Por otra parte, estas instituciones fijan un especial “régimen de verdad”. Es decir, establecen como parte de su poder que los enunciados y discursos que formulan y sostienen sus directivos y funcionarios superiores son verdaderos. Y lo son porque reflejan no solo el contenido de su poder, sino también por los mecanismos que usan para que las obedezcan y por el modo como finalmente “aprenden” a obedecerlas. En resumen, son discursos que reflejan la realidad de estas instituciones forjadas alrededor del poder de la vigilancia y la observación. De ahí que Foucault estuviera convencido, como su querido maestro Nietzsche, que la voluntad de verdad que parece presidir la vida de los hombres, es en realidad una máscara que encubre y disimula una voluntad más profunda y decisiva, la del poder.

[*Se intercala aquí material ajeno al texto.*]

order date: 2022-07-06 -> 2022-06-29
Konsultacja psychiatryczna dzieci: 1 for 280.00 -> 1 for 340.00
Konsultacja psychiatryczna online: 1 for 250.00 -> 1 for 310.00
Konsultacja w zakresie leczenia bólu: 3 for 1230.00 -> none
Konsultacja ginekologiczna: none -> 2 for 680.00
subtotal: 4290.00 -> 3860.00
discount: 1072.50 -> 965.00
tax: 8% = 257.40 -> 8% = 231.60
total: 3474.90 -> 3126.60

El interés o propósito más poderoso que mueve a los hombres a actuar no es la defensa o la búsqueda de la verdad, sino el de dominar y controlar, el de someter a su voluntad a todo lo existente, incluida la vida de otros hombres. Y esta voluntad de poder, los hombres modernos la han plasmado de manera clara y efectiva en estas instituciones cerradas que tienen una extensa presencia en la realidad de sus sociedades.
Sin embargo, tenemos que decir que Foucault pensó erróneamente que estas instituciones eran toda la sociedad, o mejor, que las sociedades democráticas modernas se reducen al conjunto de estas instituciones. No reconoció que al lado de estas instituciones cerradas existe otra parte o esfera también muy importante de estas sociedades: un espacio público abierto en el que todos sus miembros tiene el derecho y la posibilidad de ocupar libremente, si así lo quieren y se lo proponen, un espacio en el que pueden ejercer la libertad formal que el Estado les reconoce. Es decir, un lugar en el que pueden expresar sus opiniones y pensamientos, dialogar y discutir activamente con otros, y en el que pueden obrar en función de su voluntad, siempre y cuando respeten el derecho a la libertad que tienen los demás. De ahí que cuando los individuos se incorporan a este espacio abierto, se les abre la posibilidad de afirmar y renovar su subjetividad. No mueren como sujetos, como ocurre cuando ingresan a las instituciones cerradas, sino al contrario nacen y viven como tales. La existencia de este espacio se erige, entonces, como la barrera que limita las pretensiones cognoscitivas y críticas de la obra teórica de Foucault. Delimitación que nos sirve para indicarnos con perfecta claridad el terreno o el espacio concreto de las sociedades modernas, en el que su análisis es enteramente válido, el de sus instituciones cerradas.